Accueil > Automne 2024 / N°74

Le Postillon fait l’actu

Luttes victorieuses pour la libération des cailloux ?

On croyait pourtant avoir tout bien fait. Dans notre combat homérique pour être le plus loin possible de toute forme d’actualité, on avait frappé un grand coup. La Une de notre numéro soixante-treize titrait « Libérez les cailloux ! ». À l’intérieur, quatre pages parlant exclusivement de pierres, et de tous les enjeux que leur exploitation recoupe. Ah ah ah ! Bien malin celui qui trouvera un sujet aussi obscur et éloigné du flux d’actualités toutes plus tragiques, sexy et/ou accrocheuses les unes que les autres. (...) Et puis patatras. V’là-t’y-pas que l’actualité, contre toute attente, vient nous coller au cul. Le 20 juin, des millions de mètres cubes de cailloux se « libèrent » dans la haute vallée du Vénéon (en Oisans) et rasent en quelques heures la plupart de la cinquantaine de maisons du hameau de la Bérarde.

On croyait pourtant avoir tout bien fait. Dans notre combat homérique pour être le plus loin possible de toute forme d’actualité, on avait frappé un grand coup. La Une de notre numéro soixante-treize titrait « Libérez les cailloux ! ». À l’intérieur, quatre pages parlant exclusivement de pierres, et de tous les enjeux que leur exploitation recoupe. Ah ah ah ! Bien malin celui qui trouvera un sujet aussi obscur et éloigné du flux d’actualités toutes plus tragiques, sexy et/ou accrocheuses les unes que les autres. Quelques jours après la parution de notre numéro : paf ! Le rassemblement national arrive en tête des élections européennes, Macron dissout l’Assemblée nationale, des élections législatives vont avoir lieu début juillet et s’enchaînent avec les Jeux Olympiques. Cette fois, c’est sûr et certain : on va être complètement à côté de la plaque pendant toute la durée de vente de notre numéro. Ouf ! Aucune chance qu’on parle de nous et de notre rébarbatif dossier sur X/Twitter, ni qu’on soit cités dans la revue de presse de France Inter. Encore un coup de maître et un plan qui se déroule sans accroc.
Surtout que cela ne nous aurait pas coûté cher de raccrocher au moins symboliquement notre dossier à une des actualités du moment. Un lecteur a trop vite lu notre Une « Libérez LE caillou » et s’étonnait que notre journal local parle de la lutte des indépendantistes kanaks, le « Caillou » étant un des surnoms de la Nouvelle-Calédonie, dont le sol est très riche en nickel (ce qui est une des raisons de l’obstination impérialiste française). On s’est sentis cons face à sa remarque : on n’avait même pas pensé à faire une petite dédicace à la lutte pugnace et durement réprimée des Kanaks, dont les leaders sont scandaleusement détenus en France métropolitaine. Voilà ce que c’est d’être bêtement obnubilés par le local : bien sûr qu’il faut libérer les cailloux ET le Caillou.

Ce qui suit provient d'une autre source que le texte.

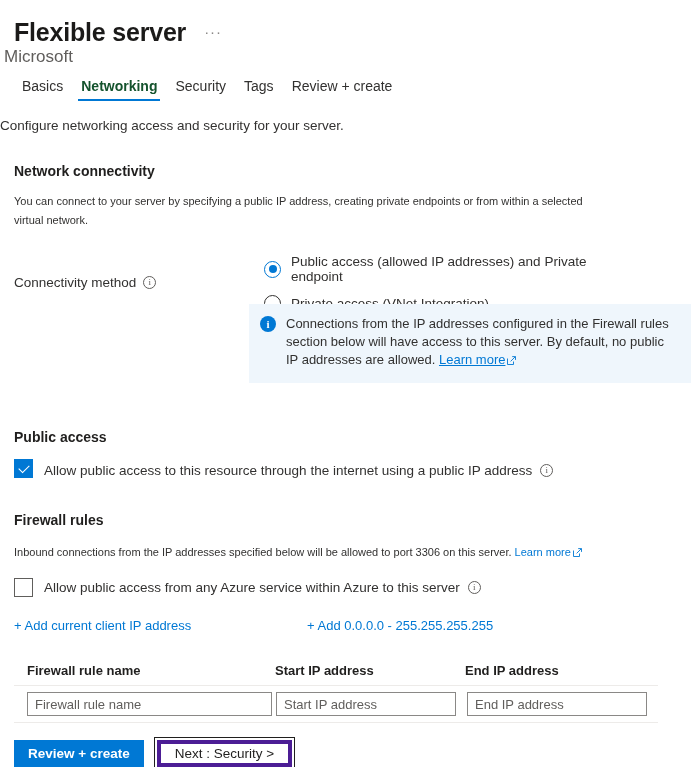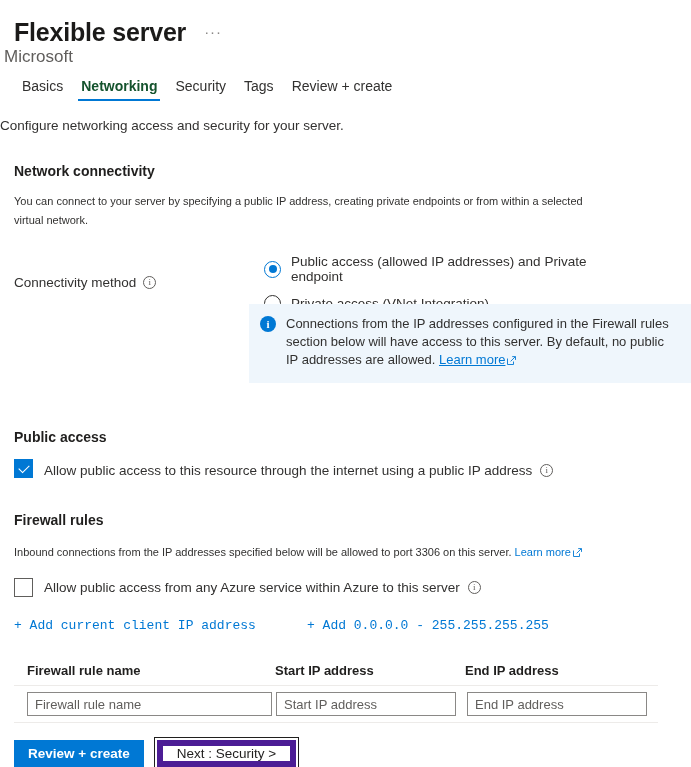--- a/index.html
+++ b/index.html
@@ -108,21 +108,21 @@
   }
   .cbox.checked { background: #0078d4; border-color: #0078d4; }
   .cbox.checked:after {
     content: ""; width: 9px; height: 5px;
     border-left: 1.6px solid #fff; border-bottom: 1.6px solid #fff;
     transform: rotate(-45deg) translate(1px, -1px);
   }
   .check-label { font-size: 13.5px; color: #323130; display: flex; align-items: center; gap: 8px; }
 
   
-  .add-links { position: relative; height: 20px; padding-left: 2px; font-family: Liberation Mono, monospace; }
+  .add-links { position: relative; height: 20px; padding-left: 2px; }
   .add-link { position: absolute; font-size: 13px; color: #0078d4; cursor: pointer; }
 
   
   .fw-table { margin-left: 14px; width: 644px; }
   .fw-head { display: flex; padding: 0 0 7px 13px; }
   .fw-head > div { font-size: 13px; font-weight: 700; color: #201f1e; }
   .col-a { width: 248px; flex: 0 0 248px; }
   .col-b { width: 190px; flex: 0 0 190px; }
   .col-c { flex: 1; }
   .fw-row {
@@ -141,21 +141,21 @@
 
   
   .footer { position: absolute; left: 14px; top: 732px; display: flex; align-items: center; gap: 13px; }
   .btn {
     font-family: "Liberation Sans", sans-serif; font-size: 13.5px;
     height: 27px; padding: 0 14px; cursor: pointer; white-space: nowrap;
   }
   .btn-primary { background: #0078d4; color: #fff; border: none; font-weight: 600; }
   .btn-default { background: #fff; color: #201f1e; border: 1px solid #201f1e; }
   .btn-focus {
-    background: #fff; color: #201f1e; border: 6px solid #4c1d95;
+    background: #fff; color: #201f1e; border: 4px solid #4c1d95;
     outline: 1px solid #201f1e; outline-offset: 2px;
   }
 </style>
 </head>
 <body>
 
 <div class="page">
 
   <div class="title-row">
     <div class="page-title">Flexible server</div>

Même ça on l’avait raté. On se croyait donc tranquillement à l’abri de tout
à-propos, ne pouvant que recevoir d’obscurs conseils de lecture de la part d’une lectrice plus cultivée que nous, nous recommandant le (presque bien nommé) Roger Caillois «  l’homme qui aimait les pierres  » et qui a beaucoup écrit dessus : « Les pierres sont devenues pour moi non seulement un exemple de poésie, mais presque un modèle. J’ai défini une fois la poésie comme l’immuable dans l’inépuisable, eh ben c’est un peu ce que je trouve dans les pierres, immuables par nature et inépuisables par les rêveries auxquelles elles prêtent.  »
Ou des remarques de la part d’un prof de SVT déçu qu’on utilise le terme « caillou » trop enfantin et pas assez scientifique à son goût. Avouez que ce n’est pas avec ce genre de considérations qu’on risque de se retrouver en tête des tendances.

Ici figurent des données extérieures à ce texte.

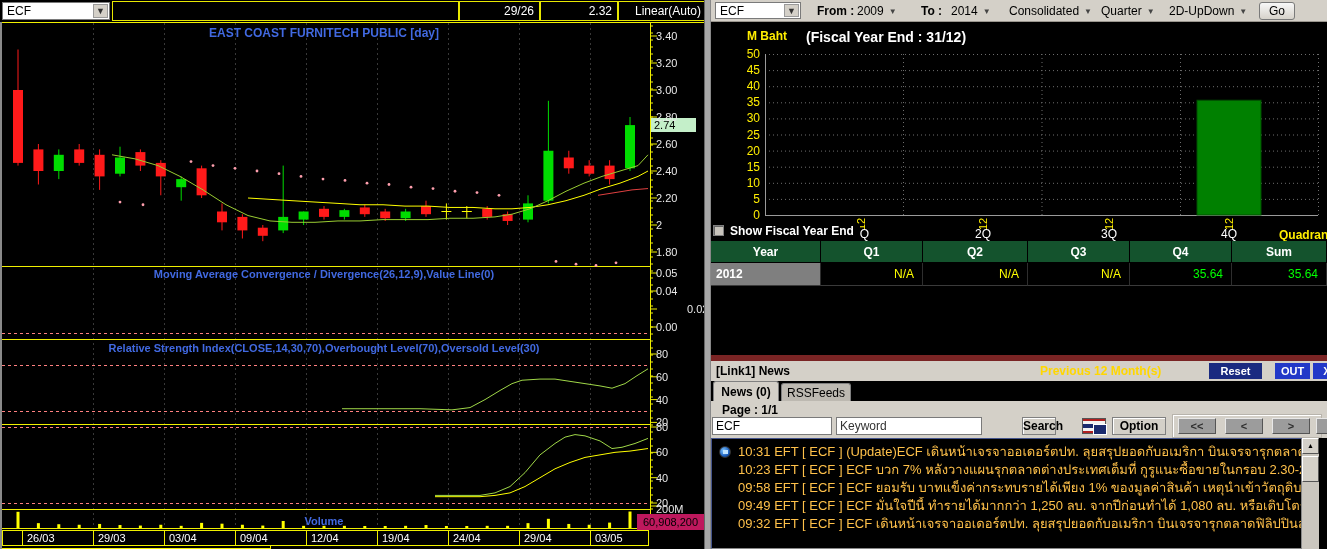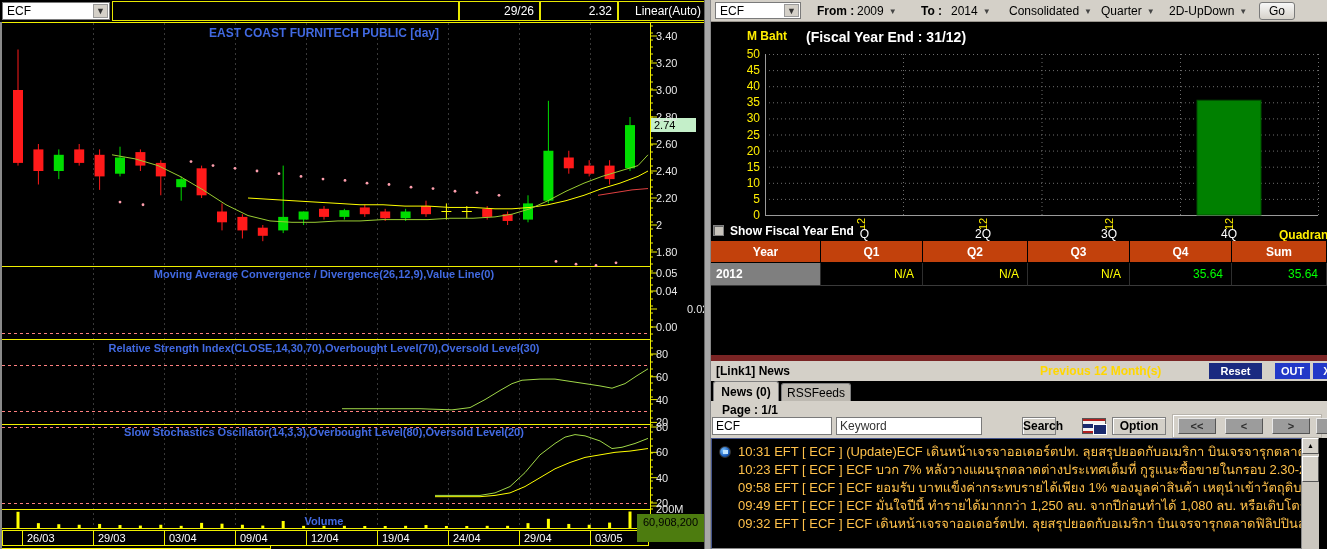--- a/index.html
+++ b/index.html
@@ -8,40 +8,40 @@
   .abs { position:absolute; }
   .cell { position:absolute; top:1px; height:20px; background:#000; border:1px solid #e8e800; color:#fff; font-size:12px; line-height:18px; }
   .cell.num { text-align:right; padding-right:5px; }
   .cell.ctr { text-align:center; }
   .combo { position:absolute; background:#fff; border:1px solid #7a7a7a; color:#000; font-size:12px; line-height:16px; padding-left:4px; }
   .combo .arrowbox { position:absolute; right:1px; top:1px; bottom:1px; width:15px; background:#d4d0c8; border:1px solid #9a9a9a; color:#333; font-size:9px; text-align:center; line-height:13px; }
   .ptitle { position:absolute; left:0; width:648px; text-align:center; color:#4169e1; font-size:12px; font-weight:bold; }
   .axlbl { position:absolute; left:656px; color:#e8e8e8; font-size:11px; white-space:nowrap; }
   .datelbl { position:absolute; color:#fff; font-size:11px; top:532px; white-space:nowrap; }
   .lastbox { position:absolute; left:651px; top:118px; width:45px; height:14px; background:#c4efc9; color:#000; font-size:11px; line-height:14px; padding-left:3px; }
-  .volbox { position:absolute; left:637px; top:514px; width:67px; height:28px; background:#4d7c0f; color:#000; font-size:11px; line-height:16px; text-align:center; }
+  .volbox { position:absolute; left:637px; top:514px; width:67px; height:16px; background:#be185d; color:#000; font-size:11px; line-height:16px; text-align:center; }
   #divider { position:absolute; left:704px; top:0; width:7px; height:549px; background:#a8a8a8; border-left:1px solid #666; border-right:1px solid #888; }
   #ledge { position:absolute; left:0; top:22px; width:2px; height:527px; background:#8a8a8a; }
   
   #rtoolbar { position:absolute; left:711px; top:0; width:616px; height:22px; background:#d4d0c8; border-bottom:1px solid #9a968e; }
   .ddl { position:absolute; top:3px; color:#000; font-size:12px; line-height:16px; }
   .ddl .arr { color:#444; font-size:8px; margin-left:5px; vertical-align:1px; }
   .ddlab { position:absolute; top:4px; font-weight:bold; font-size:12px; color:#000; }
   .gobtn { position:absolute; background:linear-gradient(#f8f8f8,#d6d2ca); border:1px solid #7a7a7a; border-radius:3px; font-size:12px; text-align:center; color:#000; }
   
   #barpanel { position:absolute; left:711px; top:22px; width:616px; height:219px; background:#000; }
   .bptitle-y { position:absolute; color:#ffee00; font-weight:bold; font-size:12px; }
   .bptitle-w { position:absolute; color:#fff; font-weight:bold; font-size:14px; }
   #showfy { position:absolute; left:713px; top:224px; background:#000; color:#fff; font-weight:bold; font-size:12px; padding-right:6px; height:15px; line-height:14px; }
   #showfy .cb { display:inline-block; width:11px; height:11px; background:#c8c4bc; border:1px solid #808080; box-shadow:inset 1px 1px 0 #666; margin-right:6px; vertical-align:-1px; }
   #quadrant { position:absolute; left:1279px; top:228px; color:#ffee00; font-weight:bold; font-size:12px; white-space:nowrap; }
   
   #qtable { position:absolute; left:711px; top:241px; width:616px; }
   .trow { display:flex; }
-  .hcell { background:#c2410c; color:#fff; font-weight:bold; font-size:12px; text-align:center; height:22px; line-height:22px; border-right:1px solid #000; border-bottom:1px solid #000; }
+  .hcell { background:#14532d; color:#fff; font-weight:bold; font-size:12px; text-align:center; height:22px; line-height:22px; border-right:1px solid #000; border-bottom:1px solid #000; }
   .dcell { height:23px; line-height:23px; font-size:12px; border-right:1px solid #2e2e2e; border-bottom:1px solid #3a3a3a; background:#000; }
   .dcell.yr { background:#7f7f7f; color:#fff; font-weight:bold; padding-left:5px; }
   .dcell.na { color:#ffff00; text-align:right; padding-right:8px; }
   .dcell.num { color:#00ff00; text-align:right; padding-right:8px; }
   
   #maroonbar { position:absolute; left:711px; top:355px; width:616px; height:6px; background:#7a2424; }
   #newspanel { position:absolute; left:711px; top:361px; width:616px; height:188px; background:#d4d0c8; }
   .nhdr { position:absolute; font-size:12px; font-weight:bold; color:#000; }
   .nbtn { position:absolute; height:16px; color:#fff; font-weight:bold; font-size:11px; text-align:center; line-height:16px; }
   .tab { position:absolute; text-align:center; font-size:12px; color:#000; border:1px solid #808080; border-bottom:none; border-radius:3px 3px 0 0; }
@@ -349,21 +349,20 @@
         <circle cx="576" cy="264.15" r="1.4" fill="#ff9fae"></circle>
         <circle cx="596" cy="265.5" r="1.4" fill="#ff9fae"></circle>
         <circle cx="616" cy="262.79999999999995" r="1.4" fill="#ff9fae"></circle>
       </g>
     </svg>
   <div id="ledge"></div>
 
   <div class="ptitle" style="top:26px;">EAST COAST FURNITECH PUBLIC [day]</div>
   <div class="ptitle" style="top:268px;font-size:11px;">Moving Average Convergence / Divergence(26,12,9),Value Line(0)</div>
   <div class="ptitle" style="top:342px;font-size:11px;">Relative Strength Index(CLOSE,14,30,70),Overbought Level(70),Oversold Level(30)</div>
-  <div class="ptitle" style="top:426px;font-size:11px;">Slow Stochastics Oscillator(14,3,3),Overbought Level(80),Oversold Level(20)</div>
   <div class="ptitle" style="top:515px;font-size:11px;">Volume</div>
 
   <div class="lastbox">2.74</div>
   <div class="axlbl" style="top:503px;">200M</div>
   <div class="volbox">60,908,200</div>
   <div id="axis-labels">
       <div class="axlbl" style="top: 30px;">3.40</div>
       <div class="axlbl" style="top: 57px;">3.20</div>
       <div class="axlbl" style="top: 84px;">3.00</div>
       <div class="axlbl" style="top: 111px;">2.80</div>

Et puis patatras. V’là-t’y-pas que l’actualité, contre toute attente, vient nous coller au cul. Le 20 juin, des millions de mètres cubes de cailloux se « libèrent » dans la haute vallée du Vénéon (en Oisans) et rasent en quelques heures la plupart de la cinquantaine de maisons du hameau de la Bérarde. Stupeur et effondrement. C’est comme une immense avalanche, mais à la place de la neige, il y a des milliards de cailloux. La route est emportée à de multiples endroits, les vingt-cinq kilomètres de la vallée interdits à la circulation pendant tout l’été. Du jamais vu ces dernières décennies. Trois semaines après notre appel à « libérer » les cailloux. COMME PAR HASARD. Outre ce cas extrême, les routes, sentiers et refuges du parc national des Écrins sont touchés depuis l’année dernière – et encore plus en ce début d’été – par de multiples « libérations de cailloux ». Le budget d’entretien des sentiers explose, dépassant largement les capacités de financement du parc.

Mais ce n’est pas fini. L’actualité ne veut décidément pas nous lâcher les basques et nous poursuit jusqu’au milieu de l’été. Un mois plus tard, le 25 juillet, plus d’un million de mètres cubes de roches dévalent la montagne au-dessus de la commune de la Rivière (pas très loin de Tullins) coupant la très fréquentée route départementale 1532 sur près de 0 mètres. Ého ! On se calme l’actualité ? Un peu plus et c’est du harcèlement… « C’est un carré de 800 m sur 800 m sur une hauteur de 10 à 15 mètres » détaille le vice-président aux routes du Département (très occupé ces derniers temps). La route est coupée pour de longs mois, entraînant la saturation des autres axes et de gigantesques travaux. Une fois de plus, il s’agit d’un évènement inédit. Serge Taboulot, président de l’Institut des risques majeurs, affirme dans Libération (26/07/2024) : « Le volume de roches en jeu est d’une ampleur monstrueuse, hors norme. Le fait que cela arrive aussi bas, aussi près de la vallée de l’Isère et que ça coupe cette départementale, c’est du jamais-vu.  » Sept semaines après notre appel à « libérer les cailloux ». HASARD, COÏNCIDENCE ?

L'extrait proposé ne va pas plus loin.